16. La production écrite créole et son support concret, la graphie

Jean Bernabé

21. Janvier 2011

Les premiers écrits créoles remontent en gros à la seconde moitié du XVIIIème siècle. Ils sont le fait de colons d’origine européenne, soucieux d’exprimer leurs réalités locales sur un mode régionaliste. Si la langue créole orale constitue un des lieux symboliques de l’investissement identitaire des esclaves, la langue écrite est portée par une couche sociale francophone et créolophone, pour laquelle le recours à la langue créole écrite correspond à une mode fascinée par les cultures populaires.

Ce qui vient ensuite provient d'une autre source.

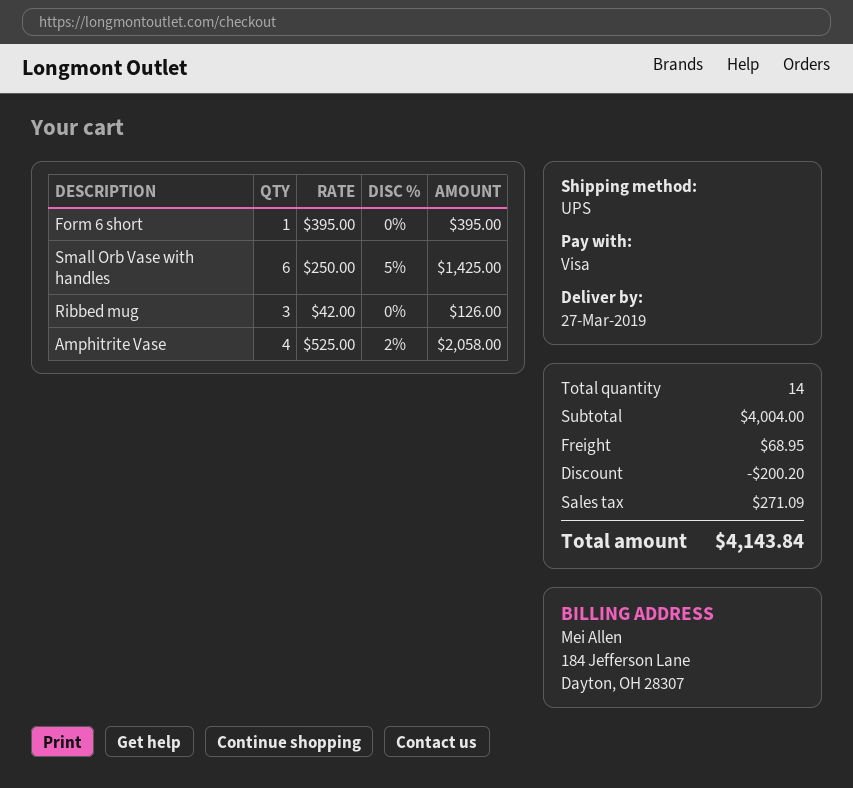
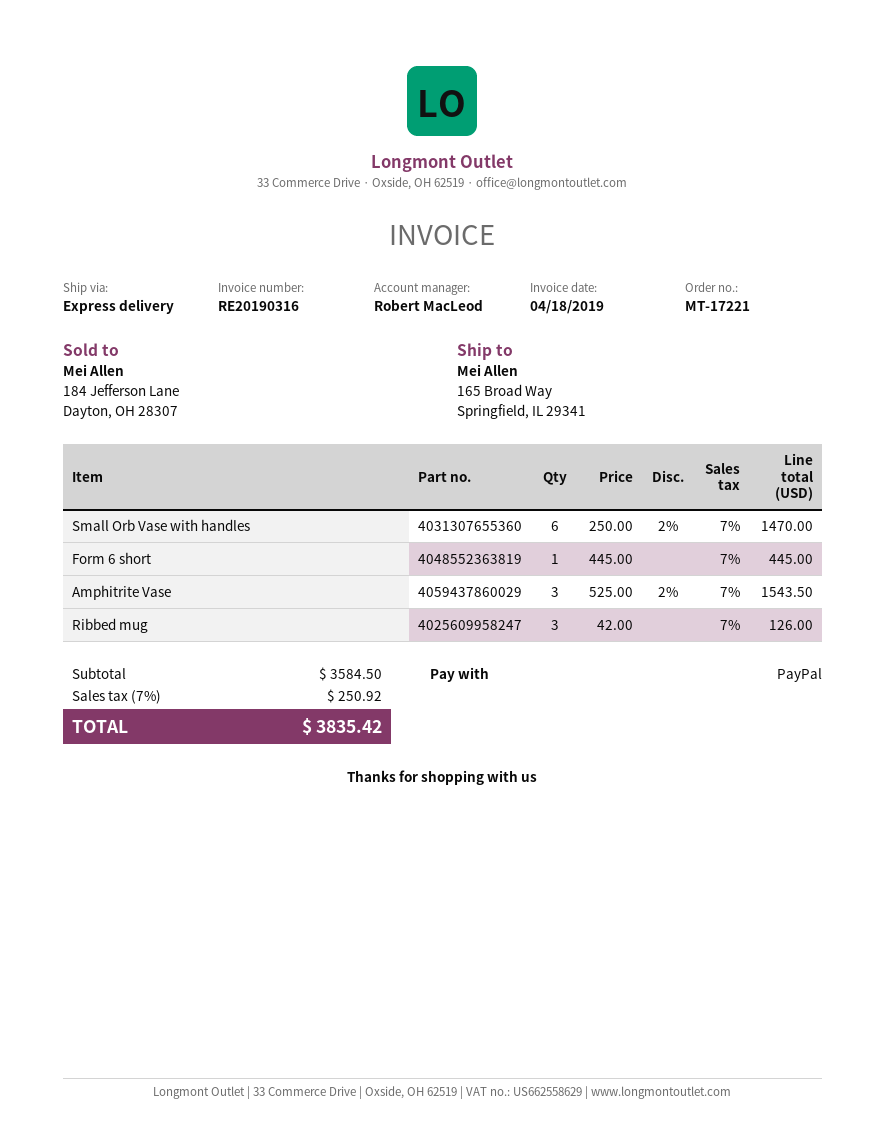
payment method: Visa -> PayPal
shipping method: UPS -> express
Form 6 short: 1 x 395.00 = 395.00 -> 1 x 445.00 = 445.00
Small Orb Vase with handles: 6 x 250.00 - 5% = 1425.00 -> 6 x 250.00 - 2% = 1470.00
Amphitrite Vase: 4 x 525.00 - 2% = 2058.00 -> 3 x 525.00 - 2% = 1543.50
subtotal: 4004.00 -> 3584.50
discount: 200.20 -> none
shipping: 68.95 -> none
tax: 271.09 -> 250.92
total: 4143.84 -> 3835.42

En face du français, langue officielle et instrument du pouvoir, le créole occupait tout naturellement le créneau recherché par l’idéologie préromantique et romantique, notamment dans sa quête folklorique, au sens germanique (précisément non péjoratif) de ce terme d’origine anglaise. Aujourd’hui, faire assumer au créole, langue de statut essentiellement oral, les fonctions liées aux pratiques d’écriture n’est pas chose aisée. Cette démarche était encore plus difficile au tout début, au XVIIIème siècle. En l’absence d’arrière-plan littéraire, les premières tentatives ont été marquées surtout par une imitation des écrivains français. Celui qui se prête le plus aisément à cet exercice n’est autre que La Fontaine. La fable constitue en effet la forme écrite la plus proche du conte, genre oral présent aux Antilles pratiquement depuis les origines. Par la suite, les écrits créoles, sans pour autant rompre d’avec la tradition française, vont être en quête d’une diversification des genres: poésie, théâtre, roman, essai. Si des efforts, souvent très méritoires, n’ont pas encore reçu la sanction d’un public abondant, cela s’explique en partie par la rareté du lectorat. Cette rareté elle-même tient à plusieurs facteurs dont le plus significatif concerne la graphie.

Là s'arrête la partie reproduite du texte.